What is being asked
Repeat each entry. Keep every line exactly as it is.
————————
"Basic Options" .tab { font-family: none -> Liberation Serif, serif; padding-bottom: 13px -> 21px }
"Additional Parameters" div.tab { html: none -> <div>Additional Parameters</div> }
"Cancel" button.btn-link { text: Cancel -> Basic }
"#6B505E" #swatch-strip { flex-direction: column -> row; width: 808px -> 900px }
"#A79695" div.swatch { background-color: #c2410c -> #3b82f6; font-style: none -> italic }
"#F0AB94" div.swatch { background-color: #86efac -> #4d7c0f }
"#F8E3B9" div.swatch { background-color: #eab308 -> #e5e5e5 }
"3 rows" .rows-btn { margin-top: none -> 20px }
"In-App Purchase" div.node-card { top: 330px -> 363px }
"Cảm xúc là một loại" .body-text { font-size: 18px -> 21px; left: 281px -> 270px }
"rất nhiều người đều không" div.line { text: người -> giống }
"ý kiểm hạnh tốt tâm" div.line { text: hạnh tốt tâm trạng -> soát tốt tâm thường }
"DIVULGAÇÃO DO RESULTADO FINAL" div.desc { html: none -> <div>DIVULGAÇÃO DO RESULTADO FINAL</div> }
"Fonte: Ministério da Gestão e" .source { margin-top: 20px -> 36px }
————————
Answer space
"Basic Options" .tab { font-family: none -> Liberation Serif, serif; padding-bottom: 13px -> 21px }
"Additional Parameters" div.tab { html: none -> <div>Additional Parameters</div> }
"Cancel" button.btn-link { text: Cancel -> Basic }
"#6B505E" #swatch-strip { flex-direction: column -> row; width: 808px -> 900px }
"#A79695" div.swatch { background-color: #c2410c -> #3b82f6; font-style: none -> italic }
"#F0AB94" div.swatch { background-color: #86efac -> #4d7c0f }
"#F8E3B9" div.swatch { background-color: #eab308 -> #e5e5e5 }
"3 rows" .rows-btn { margin-top: none -> 20px }
"In-App Purchase" div.node-card { top: 330px -> 363px }
"Cảm xúc là một loại" .body-text { font-size: 18px -> 21px; left: 281px -> 270px }
"rất nhiều người đều không" div.line { text: người -> giống }
"ý kiểm hạnh tốt tâm" div.line { text: hạnh tốt tâm trạng -> soát tốt tâm thường }
"DIVULGAÇÃO DO RESULTADO FINAL" div.desc { html: none -> <div>DIVULGAÇÃO DO RESULTADO FINAL</div> }
"Fonte: Ministério da Gestão e" .source { margin-top: 20px -> 36px }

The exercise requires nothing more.